What I Read: Those Who Hunt the Night by Barbara Hambly

Find It @YCLD: Here!

What It's About: Ex-spy James Asher comes home one evening to find his entire household asleep and a foreign gentleman standing over his wife Lydia. The stranger, Don Simon Ysidro, claims to be a vampire interested in hiring Asher to solve a serial murder case - someone has been killing the vampires of Victorian London, and if Asher manages to discover whodunnit, Ysidro (probably) won't kill Lydia.

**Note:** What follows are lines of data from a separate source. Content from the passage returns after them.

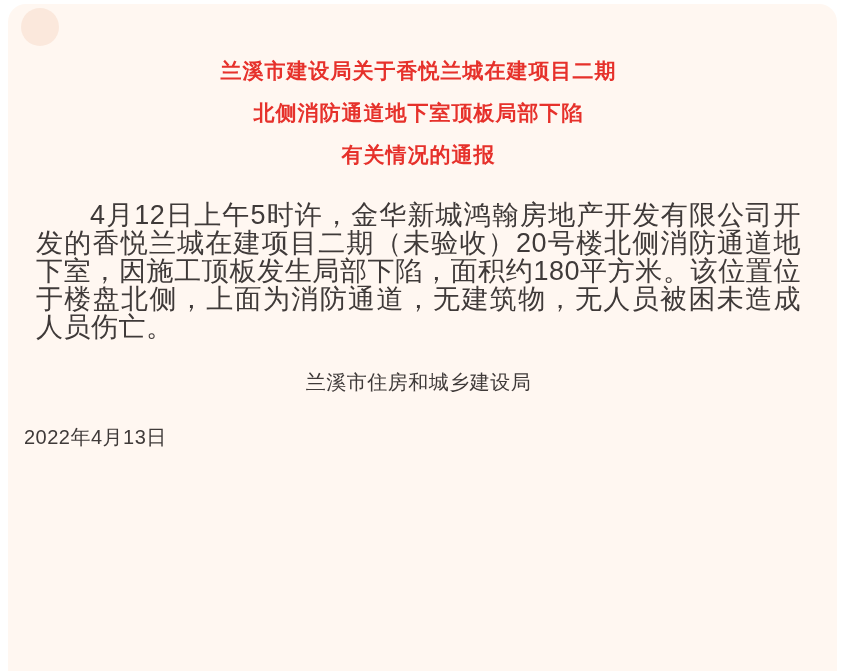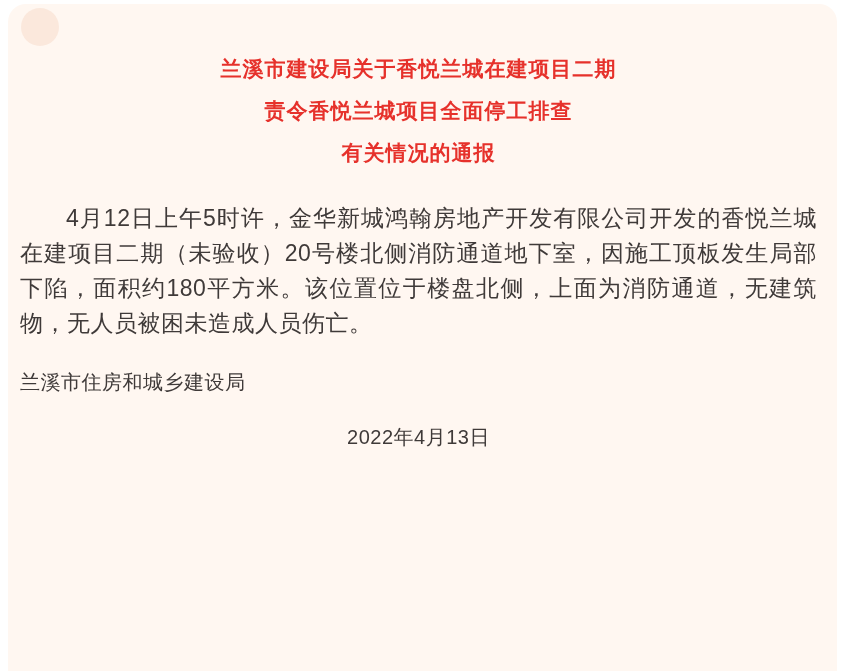--- a/index.html
+++ b/index.html
@@ -39,7 +39,6 @@
   .title-block {
     padding-top: 56px;
     text-align: center;
-    font-family: Liberation Mono, monospace;
   }
   .title-line {
     font-size: 21px;

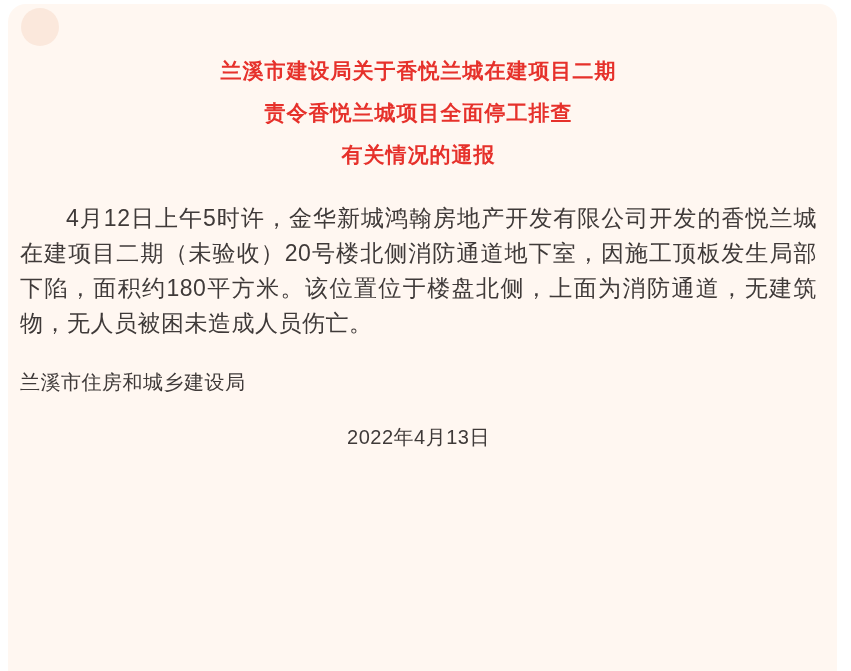--- a/index.html
+++ b/index.html
@@ -91,7 +91,7 @@
 
     <div class="title-block">
       <p class="title-line">兰溪市建设局关于香悦兰城在建项目二期</p>
-      <p class="title-line">责令香悦兰城项目全面停工排查</p>
+      <p class="title-line">北侧消防通道地下室顶板局部下陷</p>
       <p class="title-line">有关情况的通报</p>
     </div>
 

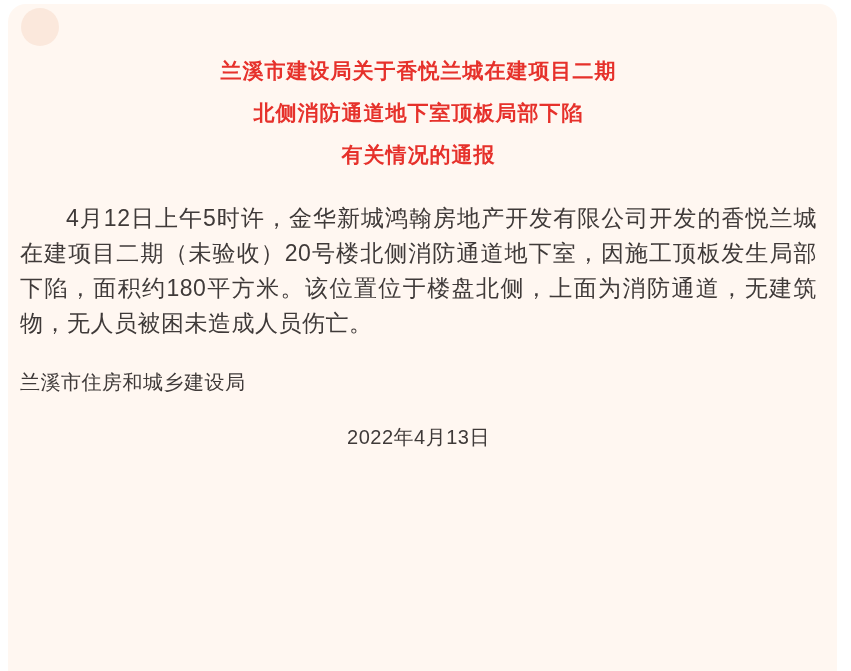--- a/index.html
+++ b/index.html
@@ -52,9 +52,9 @@
     margin-bottom: 10px;
   }
   .body-paragraph {
-    margin: 0;
-    font-size: 23px;
-    line-height: 35px;
+    margin: 16px;
+    font-size: 27px;
+    line-height: 28px;
     color: var(--body-color, #3f3a39);
     text-align: justify;
     text-indent: 2em;

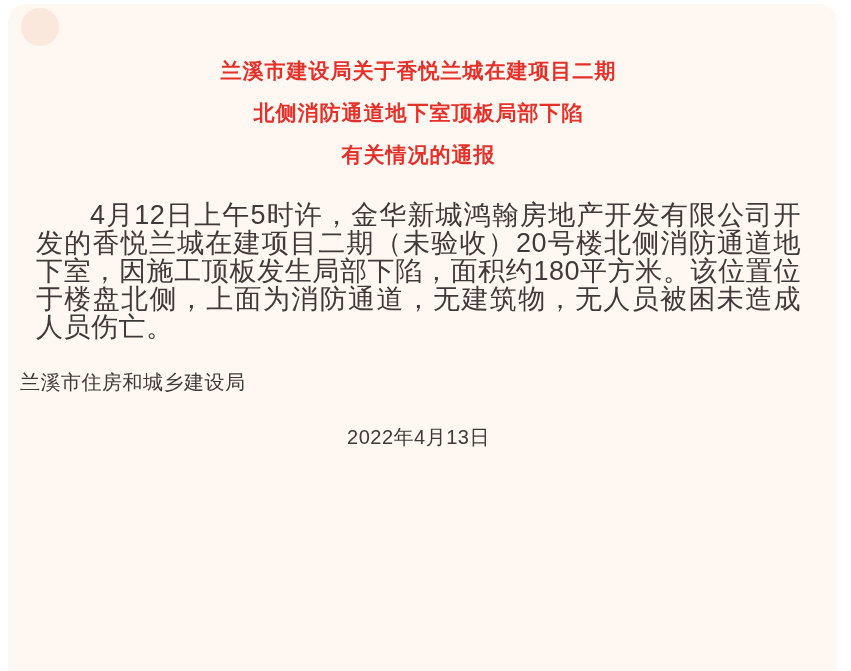--- a/index.html
+++ b/index.html
@@ -68,7 +68,7 @@
     font-size: 20px;
     line-height: 35px;
     color: var(--body-color, #3f3a39);
-    text-align: left;
+    text-align: center;
     letter-spacing: 0.5px;
   }
   .date-line {

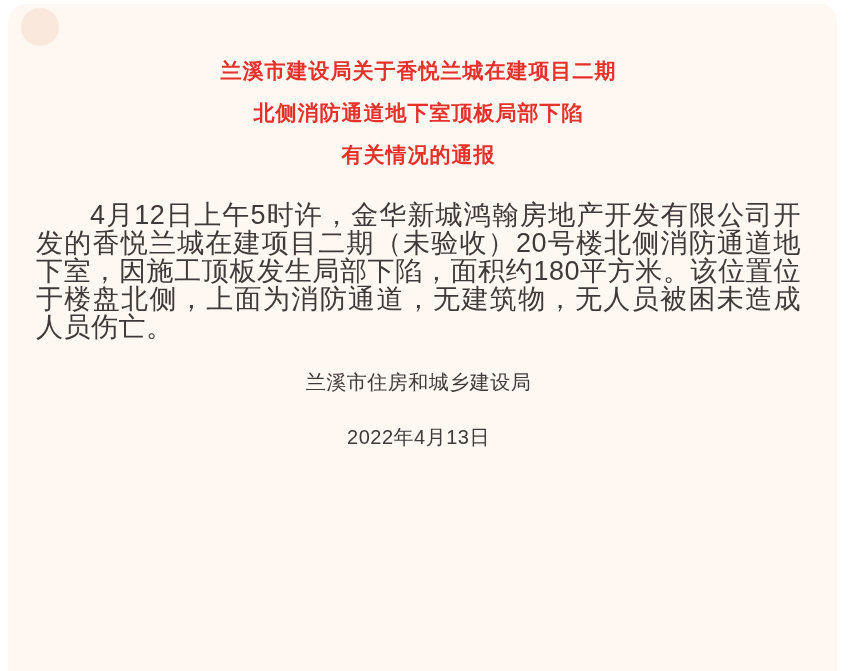--- a/index.html
+++ b/index.html
@@ -77,7 +77,7 @@
     font-size: 20px;
     line-height: 35px;
     color: var(--body-color, #3f3a39);
-    text-align: center;
+    text-align: left;
     letter-spacing: 0.5px;
   }
 </style>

What I Thought: This book was the first in an ongoing series about Asher, his wife Lydia, and their relationship to the vampire Ysidro; the series at large stands out for being intelligent, thoughtfully-written vampire fiction, and this first novel is no exception. Hambly's vampires have a clearly-defined set of strengths and weaknesses that feels completely "believable" - no turning into mist or sparkling in sunlight here - and she's put a lot of thought into what might happen to a person's personality after spending hundreds of years as a nocturnal predator (Ysidro, for instance, barely ever seems to exert effort or express emotion- he simply does not care after hundreds of years in undeath). Her vampires therefore become both sympathetic - being a vampire sounds horrible - and genuinely creepy. Even their pathos might be a trap.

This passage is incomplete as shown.